Focusing behavioural economics on development professionals
The World Development Report offers a useful overview of the way behavioural economics affects the welfare of low-income people around the world. But the most striking part of the report is that it focuses the lens of behavioural economics not just on people in low-income countries, but on development professionals themselves
A torrent of research in economics and psychology in the last quarter-century has focused on looking at how people actually make decisions. As many of us who have vowed to start a diet or get more exercise or save more money can attest, the ways in which real-world people make decisions can get in the way of how we actually behave in accomplishing our goals. The 2015 World Development Report from the World Bank, with the theme of “Mind, Society, and Behaviour,” offers a useful overview of the way in which these issues of “behavioural economics” affect the welfare of low-income people around the world. But at least to me, the single most striking part of the report is that it focuses the lens of behavioural economics not just on people in low-income countries, but also on development professionals themselves.
The first few chapters of the report are organized around three groups of common behavioural biases:
“First, people make most judgments and most choices automatically, not deliberatively: we call this ‘thinking automatically.’ Second, how people act and think often depends on what others around them do and think: we call this ‘thinking socially.’ Third, individuals in a given society share a common perspective on making sense of the world around them and understanding themselves: we call this ‘thinking with mental models.’”
The next six chapters explore how these factors play out in the context of poverty, early childhood development, household finance, productivity, health, and climate change.

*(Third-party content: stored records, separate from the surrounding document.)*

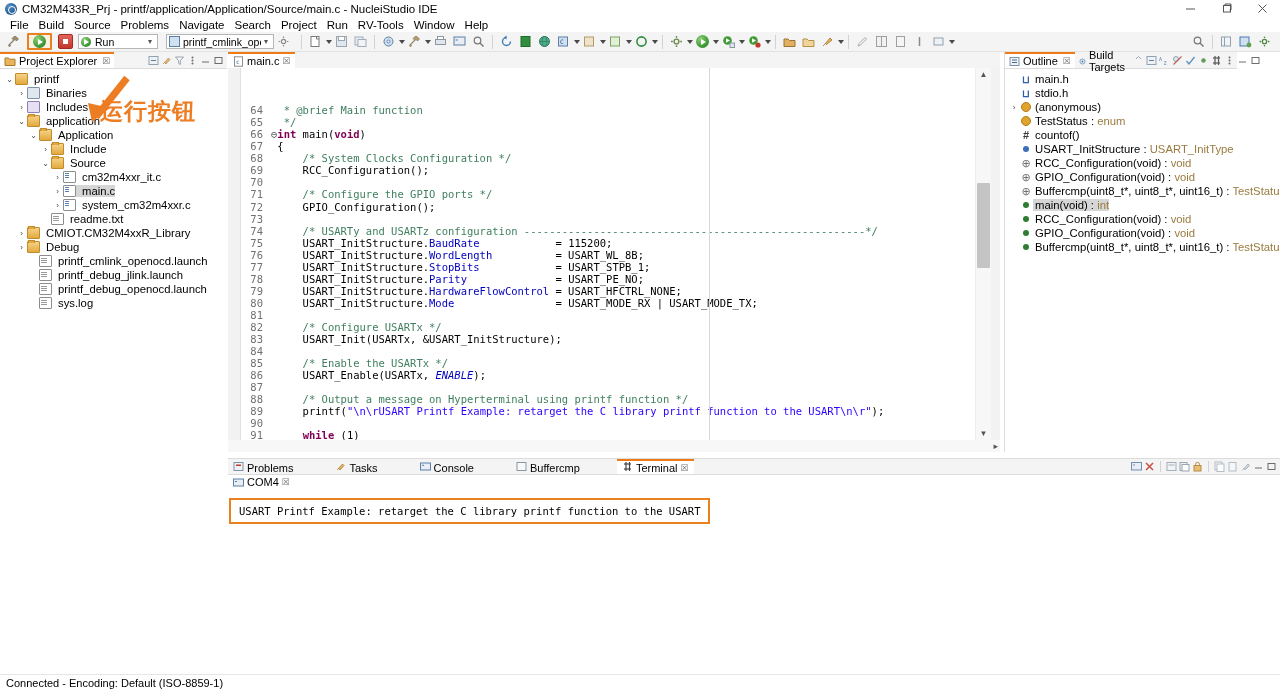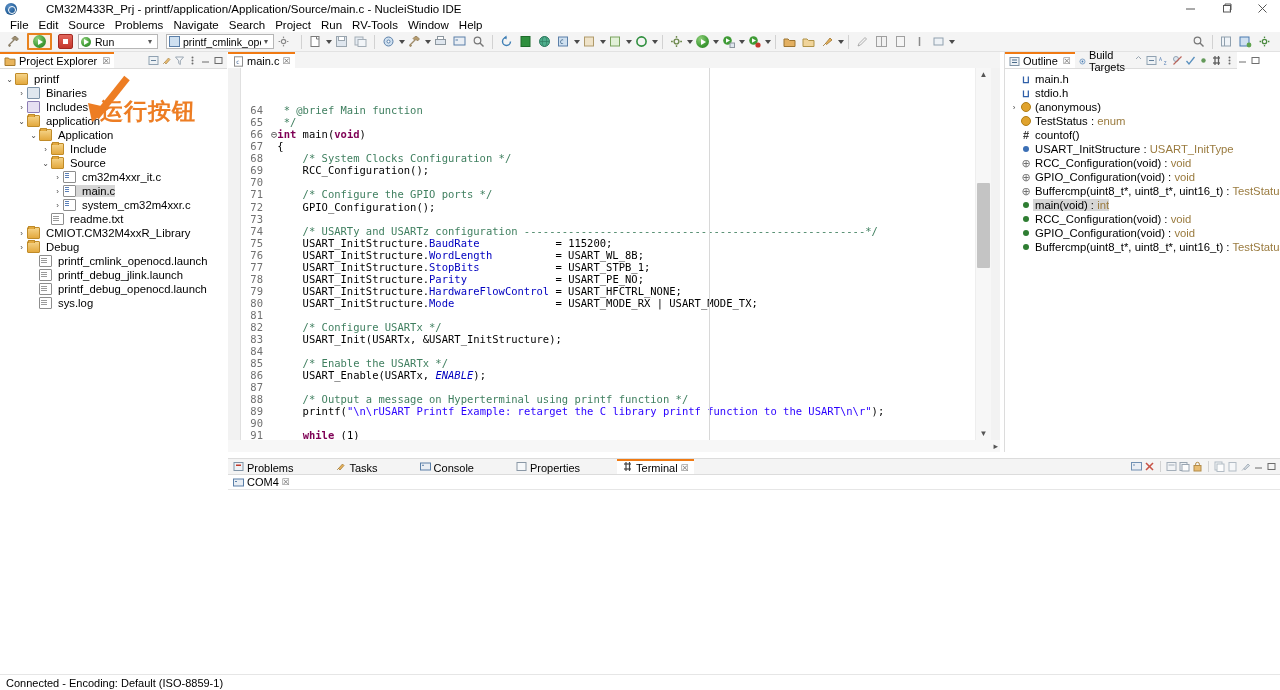--- a/index.html
+++ b/index.html
@@ -11,21 +11,21 @@
     font-size: 11px;
     color: #000000;
     -webkit-font-smoothing: antialiased;
   }
   .app { position: relative; width: 1280px; height: 690px; }
 
   
   .titlebar {
     position: absolute; left: 0; top: 0; width: 1280px; height: 17px;
     background: #ffffff;
-    display: flex; align-items: center; gap: 24px;
+    display: flex; align-items: center;
   }
   .titlebar .appicon {
     width: 12px; height: 12px; margin: 0 5px 0 5px;
     border-radius: 50%;
     background: radial-gradient(circle at 35% 30%, #5a8fc4 0%, #27639e 55%, #16456f 100%);
     position: relative; flex: 0 0 auto;
   }
   .titlebar .appicon:after{
     content:""; position:absolute; left:3px; top:3px; width:6px; height:6px;
     border:1px solid #ffffff; border-radius:50%;
@@ -253,21 +253,21 @@
         <svg width="11" height="11" viewBox="0 0 11 11">
             <line x1="1.5" y1="1.5" x2="9.5" y2="9.5" stroke="#555" stroke-width="1"></line>
             <line x1="9.5" y1="1.5" x2="1.5" y2="9.5" stroke="#555" stroke-width="1"></line>
           </svg>
       </div>
     </div>
   </div>
 
   <div class="menubar">
     <div class="mi">File</div>
-    <div class="mi">Edit</div>
+    <div class="mi">Build</div>
     <div class="mi">Source</div>
     <div class="mi">Problems</div>
     <div class="mi">Navigate</div>
     <div class="mi">Search</div>
     <div class="mi">Project</div>
     <div class="mi">Run</div>
     <div class="mi">RV-Tools</div>
     <div class="mi">Window</div>
     <div class="mi">Help</div>
   </div>
@@ -909,21 +909,21 @@
           <span><svg width="11" height="11" viewBox="0 0 11 11">
               <rect x="0.5" y="2" width="10" height="7" fill="#e9eef4" stroke="#5a7fa8"></rect>
               <line x1="2" y1="4.3" x2="4" y2="4.3" stroke="#5a7fa8"></line>
             </svg></span>
           <span>Console</span>
         </div>
         <div class="btab">
           <span><svg width="11" height="11" viewBox="0 0 11 11">
               <rect x="1" y="1.5" width="9" height="8" fill="#f6f8fa" stroke="#8a98a6"></rect>
             </svg></span>
-          <span>Properties</span>
+          <span>Buffercmp</span>
         </div>
         <div class="btab active">
           <span><svg width="11" height="11" viewBox="0 0 11 11">
               <line x1="2" y1="3" x2="9" y2="3" stroke="#444" stroke-width="1.2"></line>
               <line x1="2" y1="8" x2="9" y2="8" stroke="#444" stroke-width="1.2"></line>
               <line x1="4" y1="1" x2="4" y2="10" stroke="#444" stroke-width="1.2"></line>
               <line x1="7.5" y1="1" x2="7.5" y2="10" stroke="#444" stroke-width="1.2"></line>
             </svg></span>
           <span>Terminal</span>
           <span style="color:#777;font-size:9px;">☒</span>
@@ -992,20 +992,23 @@
     <div class="subtabbar">
       <div class="subtab">
         <svg width="11" height="11" viewBox="0 0 11 11">
             <rect x="0.5" y="2" width="10" height="7" fill="#e9eef4" stroke="#5a7fa8"></rect>
             <line x1="2" y1="4.5" x2="4" y2="4.5" stroke="#5a7fa8"></line>
           </svg>
         <span>COM4</span>
         <span style="color:#777;font-size:9px;">☒</span>
       </div>
     </div>
+    <div class="termarea">
+      <div class="termline">USART Printf Example: retarget the C library printf function to the USART</div>
+    </div>
   </div>
 
   <div class="statusbar">
     <span>Connected - Encoding: Default (ISO-8859-1)</span>
   </div>
 
   <svg class="anno" viewBox="0 0 1280 690">
     <g>
       <path d="M96,117 L127,78" stroke="#ed7d23" stroke-width="7" stroke-linecap="butt"></path>
       <polygon points="92,122 88,103 110,108" fill="#ed7d23"></polygon>

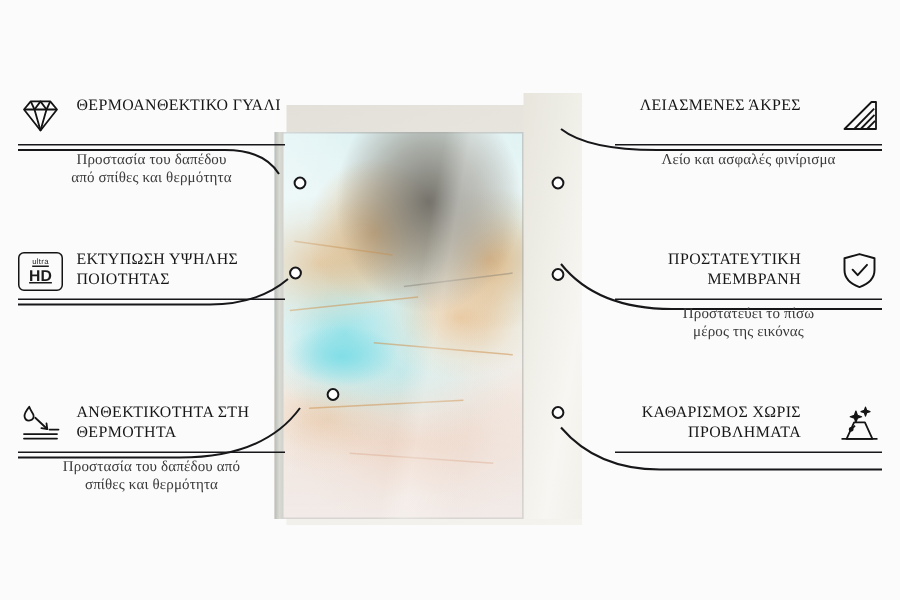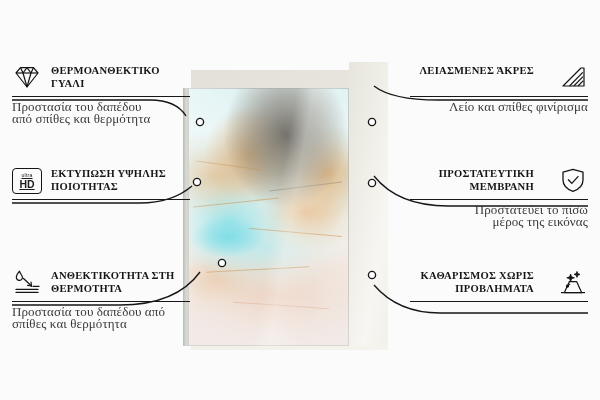--- a/index.html
+++ b/index.html
@@ -60,27 +60,28 @@
   }
 
   
   .feature{position:absolute;width:178px;}
   .feature.left{left:12px;text-align:left;}
   .feature.right{left:410px;width:178px;text-align:right;}
   .feat-head{display:flex;align-items:flex-start;gap:9px;}
   .feature.right .feat-head{flex-direction:row-reverse;gap:24px;}
   .feat-title{
     font-size:10.6px;line-height:13.4px;letter-spacing:.25px;
-    font-weight:700;text-transform:uppercase;color:#161616;
+    font-weight:400;text-transform:uppercase;color:#161616;
     padding-top:1px;
   }
   .feat-rule{height:0;border-top:1.25px solid #17171a;margin-top:5px;}
   .feat-desc{
-    font-size:13px;line-height:11.6px;color:#3a3a3a;margin-top:4px;
+    font-size:10px;line-height:11.6px;color:#3a3a3a;margin-top:4px;
     letter-spacing:.1px;
+    text-align:center;
   }
   .icon{width:30px;height:28px;flex:0 0 30px;display:block;}
   .icon svg{display:block;width:30px;height:28px;}
 
   
   .hd-badge{
     width:28px;height:24px;border:1.5px solid #141414;border-radius:4px;
     display:flex;flex-direction:column;align-items:center;justify-content:center;
     line-height:1;flex:0 0 28px;margin-top:2px;text-decoration:underline;
   }
@@ -188,21 +189,21 @@
             <path d="M5 23 L23 5 H26 V23 Z"></path>
             <path d="M11.5 23 L24.8 9.4"></path>
             <path d="M15.8 23 L25 13.6"></path>
             <path d="M20 23 L25.4 17.6"></path>
           </g>
         </svg>
       </span>
       <span class="feat-title">ΛΕΙΑΣΜΕΝΕΣ ΆΚΡΕΣ</span>
     </div>
     <div class="feat-rule"></div>
-    <div class="feat-desc">Λείο και σπίθες φινίρισμα</div>
+    <div class="feat-desc">Λείο και ασφαλές φινίρισμα</div>
   </div>
 
   <div class="feature right" style="top:166px">
     <div class="feat-head">
       <span class="icon">
         <svg viewBox="0 0 30 28">
           <g stroke="#141414" stroke-width="1.3" fill="none" stroke-linecap="round" stroke-linejoin="round">
             <path d="M15 3.4 L25 6.2 V14 C25 19.6 20.6 23.4 15 25.4 C9.4 23.4 5 19.6 5 14 V6.2 Z"></path>
             <path d="M10.4 13.8 L13.8 17.4 L20 10.6"></path>
           </g>

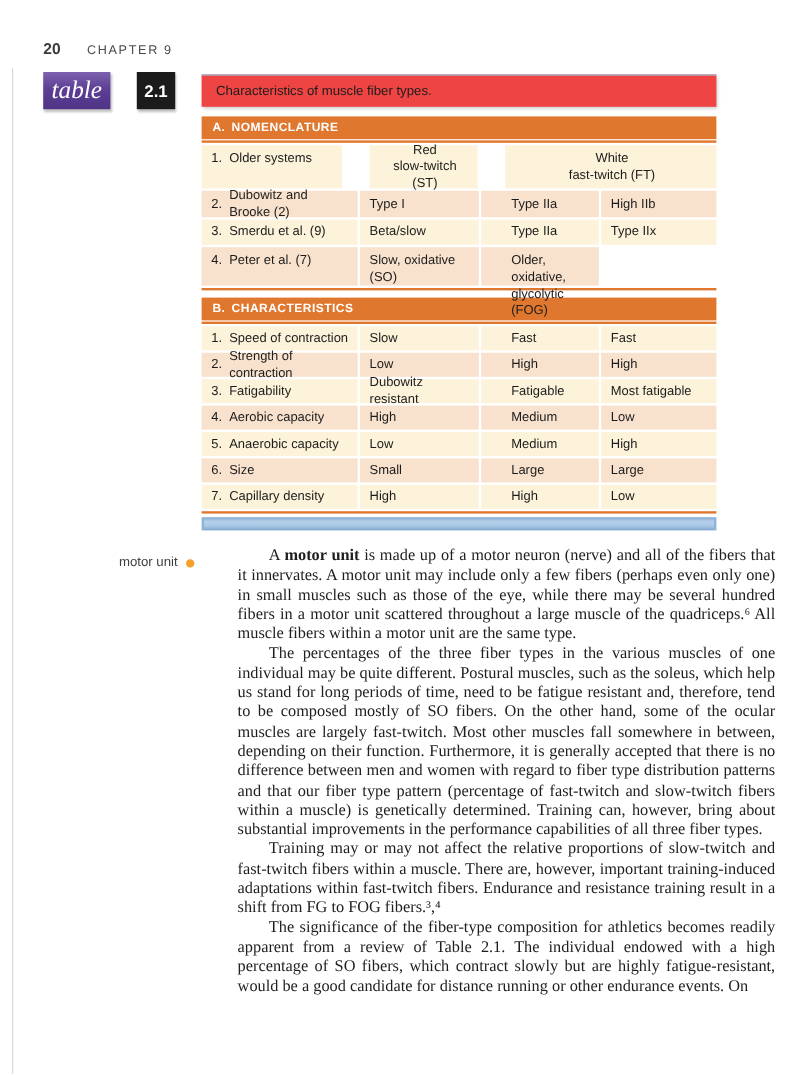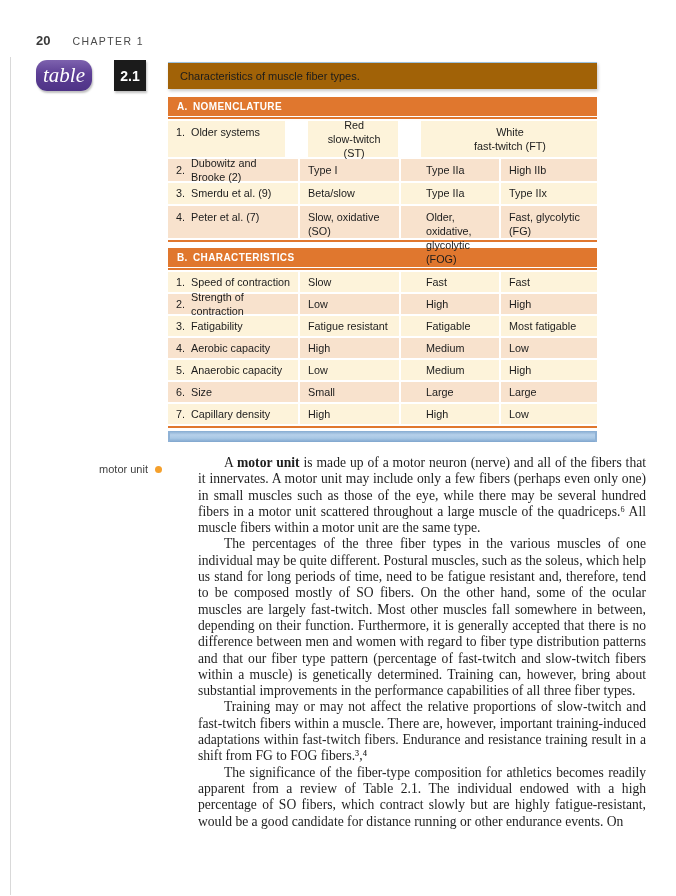--- a/index.html
+++ b/index.html
@@ -13,30 +13,29 @@
   .chapter { margin-left:22px; font-size:10.5px; letter-spacing:1.4px; color:#4a4a4a; }
   
   .left-rule { position:absolute; left:10px; top:57px; width:1px; height:838px; background:#d9d9d9; }
   
   .tbl-word {
     position:absolute; left:36px; top:60px; width:56px; height:31px;
     background:linear-gradient(180deg,#7d62ae 0%,#5d3f95 45%,#4e3386 100%);
     color:#fff; display:flex; align-items:center; justify-content:center;
     font-family:"Liberation Serif", serif; font-style:italic; font-size:21px;
     box-shadow:1px 2px 2px rgba(0,0,0,0.25);
-    border-radius:11px;
   }
   .tbl-num {
     position:absolute; left:114px; top:60px; width:32px; height:31px;
     background:#1b1b1b; color:#fff; display:flex; align-items:center; justify-content:center;
     font-size:14px; font-weight:bold; box-shadow:1px 2px 2px rgba(0,0,0,0.25);
   }
   .tbl-caption {
     position:absolute; left:168px; top:62px; width:429px; height:27px;
-    background:#a16207; border-top:1px solid #9cc1de;
+    background:#ef4444; border-top:1px solid #9cc1de;
     display:flex; align-items:center; padding-left:12px; box-sizing:border-box;
     font-size:11px; color:#1c1c1c; box-shadow:1px 2px 3px rgba(0,0,0,0.22);
   }
   
   .tbl { position:absolute; left:168px; top:97px; width:429px; }
   .sec-head {
     height:19px; background:#e0772e; color:#ffffff;
     display:flex; align-items:center; padding-left:9px;
     font-size:10px; font-weight:bold; letter-spacing:0.4px;
   }
@@ -83,21 +82,21 @@
   .body-text p { margin:0; text-indent:26px; }
   .body-text .bold { font-weight:bold; }
 </style>
 </head>
 <body>
 
 <div id="page">
 
   <div class="running-head">
     <span class="pagenum">20</span>
-    <span class="chapter">CHAPTER 1</span>
+    <span class="chapter">CHAPTER 9</span>
   </div>
 
   <div class="left-rule"></div>
 
   <div class="tbl-word">table</div>
   <div class="tbl-num">2.1</div>
   <div class="tbl-caption">Characteristics of muscle fiber types.</div>
 
   <div class="tbl">
 
@@ -142,21 +141,20 @@
       <div class="cell c4 cream">Type IIx</div>
     </div>
 
     <div class="trow" style="height:32px">
       <div class="cell c1 peach labelcell">
         <span class="num">4.</span>
         <span>Peter et al. (7)</span>
       </div>
       <div class="cell c2 peach labelcell">Slow, oxidative (SO)</div>
       <div class="cell c3 peach labelcell">Older, oxidative, glycolytic (FOG)</div>
-      <div class="cell c4 peach labelcell">Fast, glycolytic (FG)</div>
     </div>
 
     <div class="sec-bottom-rule"></div>
 
     <div class="sec-head sec-b">
       <span class="letter">B.</span>
       <span>CHARACTERISTICS</span>
     </div>
     <div class="sec-rule"></div>
 
@@ -178,21 +176,21 @@
       <div class="cell c2 peach">Low</div>
       <div class="cell c3 peach">High</div>
       <div class="cell c4 peach">High</div>
     </div>
 
     <div class="trow" style="height:20px">
       <div class="cell c1 cream">
         <span class="num">3.</span>
         <span>Fatigability</span>
       </div>
-      <div class="cell c2 cream">Fatigue resistant</div>
+      <div class="cell c2 cream">Dubowitz resistant</div>
       <div class="cell c3 cream">Fatigable</div>
       <div class="cell c4 cream">Most fatigable</div>
     </div>
 
     <div class="trow" style="height:20px">
       <div class="cell c1 peach">
         <span class="num">4.</span>
         <span>Aerobic capacity</span>
       </div>
       <div class="cell c2 peach">High</div>

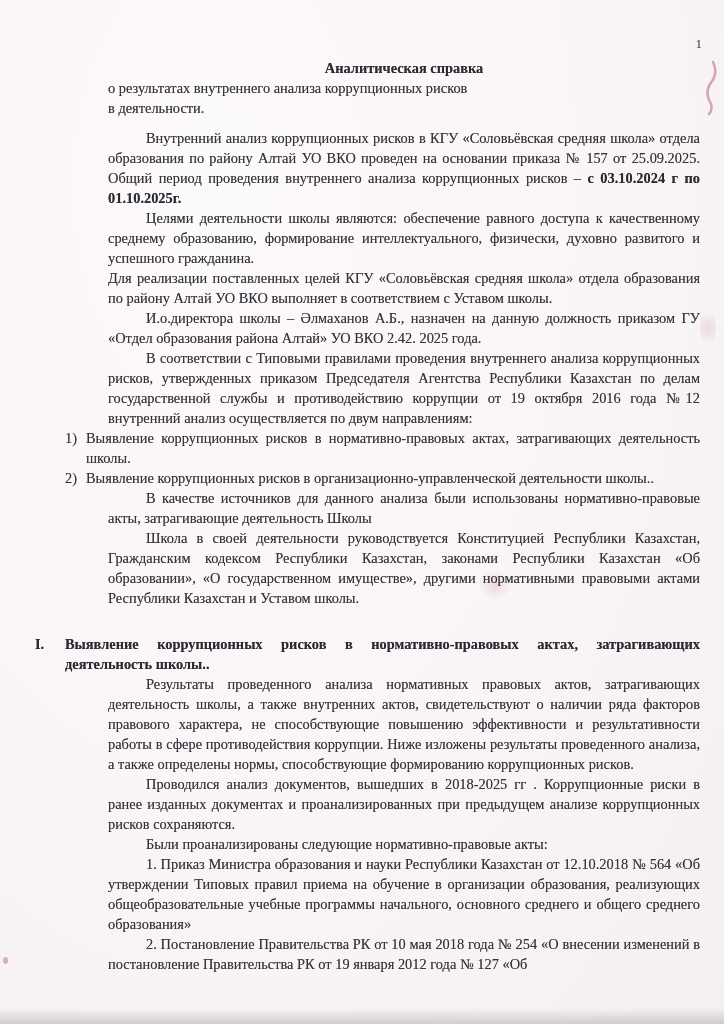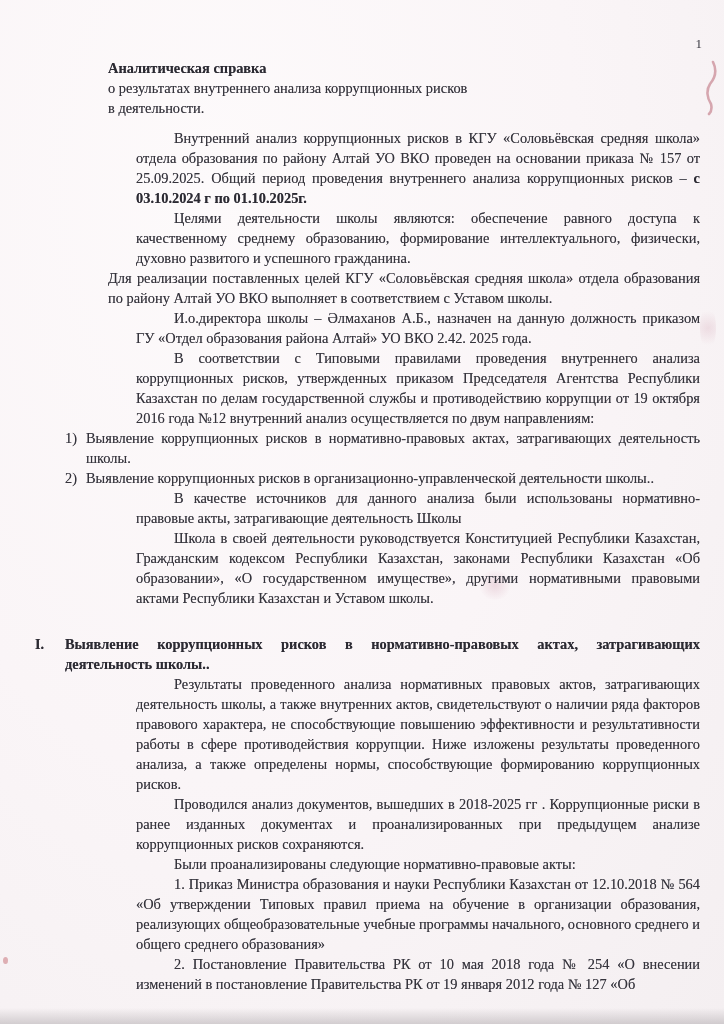--- a/index.html
+++ b/index.html
@@ -19,24 +19,24 @@
   }
   .doc {
     position:absolute; left:108px; right:24px; top:58px;
     font-size:14.4px; line-height:20px;
     text-shadow:0 0 0.4px rgba(50,48,60,0.55);
   }
   .para { display:flex; align-items:flex-start; }
   .para .ptext { flex:1; display:block; }
   .b { font-weight:bold; color:#2b2a32; }
 
-  .title-bold .ptext { text-align:left; font-weight:bold; color:#2b2a32; }
+  .title-bold .ptext { text-align:center; font-weight:bold; color:#2b2a32; }
   .title .ptext { text-align:left; }
 
-  .body .ptext { text-align:justify; text-indent:38px;margin-left:28px; }
+  .body .ptext { text-align:justify; text-indent:38px; }
   .body-noindent .ptext { text-align:justify; }
 
   .list { margin-left:-43px; }
   .list .marker { flex:0 0 21px; }
   .list .ptext { text-align:justify; }
 
   .section { margin-left:-73px; font-weight:bold; color:#2b2a32; }
   .section .marker { flex:0 0 30px; }
   .section .ptext { text-align:justify; }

This part of the report is full of interesting studies. For example, here is an example about thinking automatically:
Fruit vendors in Chennai, India, provide a particularly vivid example. Each day, the vendors buy fruit on credit to sell during the day. They borrow about 1,000 rupees (the equivalent of $45 in purchasing parity) each morning at the rate of almost 5 percent per day and pay back the funds with interest at the end of the day. By forgoing two cups of tea each day, they could save enough after 90 days to avoid having to borrow and would thus increase their incomes by 40 rupees a day, equivalent to about half a day’s wages. But they do not do that. Thinking as they always do (automatically) rather than deliberatively, the vendors fail to go through the exercise of adding up the small fees incurred over time to make the dollar costs salient enough to warrant consideration.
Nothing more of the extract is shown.